En appliquant les mêmes données que lors du calcul précédent, nous obtenons donc un retour budgétaire RH de 15,5 Md€, et un retour budgétaire industriel de 24 Md€, soit un total initial de 39,6 Md€. En reprenant l’hypothèse de croissance homothétique des exportations à 50 % des investissements industriels, nous atteignons 7,4 Md€ de recettes supplémentaires.

ordre serré
La ressource humaine est aujourd’hui la ressource la plus difficile à maitriser et à étendre pour les armées.

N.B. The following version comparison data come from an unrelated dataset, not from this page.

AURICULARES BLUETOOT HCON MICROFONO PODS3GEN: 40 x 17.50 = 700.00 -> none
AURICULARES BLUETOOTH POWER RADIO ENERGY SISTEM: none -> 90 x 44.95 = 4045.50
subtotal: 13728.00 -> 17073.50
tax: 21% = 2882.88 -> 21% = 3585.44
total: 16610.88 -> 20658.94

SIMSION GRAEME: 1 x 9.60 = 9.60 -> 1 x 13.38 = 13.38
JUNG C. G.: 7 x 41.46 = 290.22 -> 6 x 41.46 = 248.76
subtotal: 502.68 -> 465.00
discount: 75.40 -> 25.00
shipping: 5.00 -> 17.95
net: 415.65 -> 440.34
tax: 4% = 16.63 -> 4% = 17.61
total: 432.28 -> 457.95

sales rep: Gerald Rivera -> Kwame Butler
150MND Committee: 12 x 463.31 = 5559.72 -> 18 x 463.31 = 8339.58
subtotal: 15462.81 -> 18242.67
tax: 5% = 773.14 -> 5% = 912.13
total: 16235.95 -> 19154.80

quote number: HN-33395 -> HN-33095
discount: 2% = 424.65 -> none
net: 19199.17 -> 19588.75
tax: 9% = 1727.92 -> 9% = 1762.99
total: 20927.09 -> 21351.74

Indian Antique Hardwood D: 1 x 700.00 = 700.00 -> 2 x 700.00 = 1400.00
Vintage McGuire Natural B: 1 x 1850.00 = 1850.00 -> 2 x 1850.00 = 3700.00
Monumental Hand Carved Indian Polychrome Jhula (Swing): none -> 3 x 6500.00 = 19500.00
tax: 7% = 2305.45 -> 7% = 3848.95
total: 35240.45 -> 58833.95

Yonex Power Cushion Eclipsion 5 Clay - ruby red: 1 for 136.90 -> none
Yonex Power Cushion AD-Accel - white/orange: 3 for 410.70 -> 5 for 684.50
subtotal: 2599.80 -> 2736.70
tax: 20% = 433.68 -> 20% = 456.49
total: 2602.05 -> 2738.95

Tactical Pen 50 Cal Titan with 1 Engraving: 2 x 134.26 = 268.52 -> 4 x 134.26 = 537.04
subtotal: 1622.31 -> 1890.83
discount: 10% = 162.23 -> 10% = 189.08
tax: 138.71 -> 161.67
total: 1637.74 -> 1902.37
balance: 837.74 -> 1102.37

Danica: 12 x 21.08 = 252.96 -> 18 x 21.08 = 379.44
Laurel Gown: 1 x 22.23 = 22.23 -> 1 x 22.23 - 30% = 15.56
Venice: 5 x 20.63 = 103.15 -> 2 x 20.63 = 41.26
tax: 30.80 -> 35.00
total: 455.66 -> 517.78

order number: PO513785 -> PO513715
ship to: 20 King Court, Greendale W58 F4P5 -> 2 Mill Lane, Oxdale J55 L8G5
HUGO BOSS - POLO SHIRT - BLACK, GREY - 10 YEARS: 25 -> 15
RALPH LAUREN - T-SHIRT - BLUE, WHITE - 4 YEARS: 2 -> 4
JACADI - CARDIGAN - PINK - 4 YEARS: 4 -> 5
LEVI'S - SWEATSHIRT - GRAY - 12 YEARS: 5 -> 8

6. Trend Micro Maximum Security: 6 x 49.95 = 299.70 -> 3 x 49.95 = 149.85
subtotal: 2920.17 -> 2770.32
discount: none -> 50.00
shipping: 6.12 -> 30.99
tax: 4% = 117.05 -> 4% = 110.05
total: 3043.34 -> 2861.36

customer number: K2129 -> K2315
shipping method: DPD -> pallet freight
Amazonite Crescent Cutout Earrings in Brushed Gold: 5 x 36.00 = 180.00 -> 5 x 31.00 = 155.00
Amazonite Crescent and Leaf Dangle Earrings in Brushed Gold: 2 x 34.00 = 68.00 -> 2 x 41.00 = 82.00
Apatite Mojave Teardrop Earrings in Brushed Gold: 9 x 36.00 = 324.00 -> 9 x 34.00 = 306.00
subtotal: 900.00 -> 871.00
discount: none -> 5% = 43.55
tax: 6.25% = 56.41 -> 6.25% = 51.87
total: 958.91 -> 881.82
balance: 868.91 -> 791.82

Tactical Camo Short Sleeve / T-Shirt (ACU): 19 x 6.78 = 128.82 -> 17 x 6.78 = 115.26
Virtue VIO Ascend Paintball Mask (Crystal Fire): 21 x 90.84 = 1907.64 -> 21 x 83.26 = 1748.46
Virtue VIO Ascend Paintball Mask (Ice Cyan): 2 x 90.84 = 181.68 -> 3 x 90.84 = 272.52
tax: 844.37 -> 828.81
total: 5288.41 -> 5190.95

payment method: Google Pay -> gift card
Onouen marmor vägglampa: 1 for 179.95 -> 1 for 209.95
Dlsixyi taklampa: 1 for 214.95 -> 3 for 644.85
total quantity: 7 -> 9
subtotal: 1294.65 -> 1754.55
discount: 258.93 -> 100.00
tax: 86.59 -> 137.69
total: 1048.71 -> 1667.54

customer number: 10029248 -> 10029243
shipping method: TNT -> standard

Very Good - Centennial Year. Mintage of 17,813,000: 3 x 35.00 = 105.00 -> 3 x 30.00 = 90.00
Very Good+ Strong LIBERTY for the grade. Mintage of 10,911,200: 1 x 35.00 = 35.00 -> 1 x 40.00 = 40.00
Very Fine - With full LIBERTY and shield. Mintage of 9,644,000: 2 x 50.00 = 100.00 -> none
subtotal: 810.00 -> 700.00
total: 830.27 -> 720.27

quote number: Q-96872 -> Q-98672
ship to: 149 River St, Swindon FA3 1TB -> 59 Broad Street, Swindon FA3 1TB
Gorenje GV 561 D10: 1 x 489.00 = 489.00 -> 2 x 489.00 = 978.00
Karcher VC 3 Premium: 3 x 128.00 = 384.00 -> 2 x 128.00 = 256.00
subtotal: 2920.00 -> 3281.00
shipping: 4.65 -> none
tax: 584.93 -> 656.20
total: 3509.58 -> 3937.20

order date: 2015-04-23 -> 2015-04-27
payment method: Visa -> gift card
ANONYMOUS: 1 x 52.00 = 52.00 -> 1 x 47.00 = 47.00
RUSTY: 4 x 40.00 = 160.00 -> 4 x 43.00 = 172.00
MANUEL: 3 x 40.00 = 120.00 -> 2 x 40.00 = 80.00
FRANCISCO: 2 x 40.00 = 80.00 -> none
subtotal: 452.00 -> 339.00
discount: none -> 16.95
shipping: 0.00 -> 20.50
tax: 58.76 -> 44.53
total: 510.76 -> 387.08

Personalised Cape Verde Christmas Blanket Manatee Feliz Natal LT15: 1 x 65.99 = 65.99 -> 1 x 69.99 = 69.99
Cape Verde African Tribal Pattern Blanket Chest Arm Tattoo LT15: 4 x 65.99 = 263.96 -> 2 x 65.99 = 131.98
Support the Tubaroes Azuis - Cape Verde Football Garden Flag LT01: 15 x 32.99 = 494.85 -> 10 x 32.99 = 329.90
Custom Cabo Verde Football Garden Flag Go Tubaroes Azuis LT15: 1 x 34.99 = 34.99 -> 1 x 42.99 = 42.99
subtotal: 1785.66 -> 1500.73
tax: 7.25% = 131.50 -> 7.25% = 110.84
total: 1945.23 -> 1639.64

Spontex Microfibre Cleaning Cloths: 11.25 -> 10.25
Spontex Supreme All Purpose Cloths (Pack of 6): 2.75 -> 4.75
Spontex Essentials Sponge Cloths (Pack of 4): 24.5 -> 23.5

Au total, donc, les 70 Md€ (2023) initialement investis, engendreraient un retour budgétaire de 47 Md€, soit un cout marginal de 23 Md€. En comparaison des 16,1 Md€ aujourd’hui, le surcout du reste à charge de l’État n’augmenterait que de 6,9 Md€.

Un surcout budgétaire de 7 Md€ surévalué

Ce solde est toutefois très supérieur à ce que le budget de l’État devrait effectivement supporter en termes de charges supplémentaires. En effet, en passant de 23 à 37 Md€ d’investissements, les industries de défense seraient amenées à créer de 100.000 à 130.000 emplois directs, et autant d’emplois indirects et induits, soit un total de plus de 200.000 emplois créés en hypothèse basse, auxquels il convient d’ajouter 100.000 emplois supplémentaires liés à la hausse des exportations.

Ces 300.000 créations d’emplois viendraient, évidemment, alléger les dépenses sociales de l’état et des collectivités locales, en soutien aux chercheurs d’emplois, si pas directement, tout au moins par transitivité, à termes.

Avec un cout moyen par chercheur d’emplois estimé aujourd’hui autour de 15 000 € par an pour les différents services de l’État, ces 300 000 nouveaux emplois représenteraient 4,5 Md€ d’économies sur le budget de l’État.

Ainsi, le reste à charge net de l’état, pour avoir amener le budget des armées de 47 Md€ et 2 % du PIB, à 70 Md€ et 3 % du PIB, n’atteindrait que 2,4 Md€ par an, soit à peine plus de 0,09 % du PIB français.

Applications et contraintes du modèle présentée

Bien évidemment, l’approche proposée ici, n’est pas exempte de faiblesses. La plus évidente d’entre elles, est le fait de considérer qu’un constat empirique puisse être transposé comme une règle.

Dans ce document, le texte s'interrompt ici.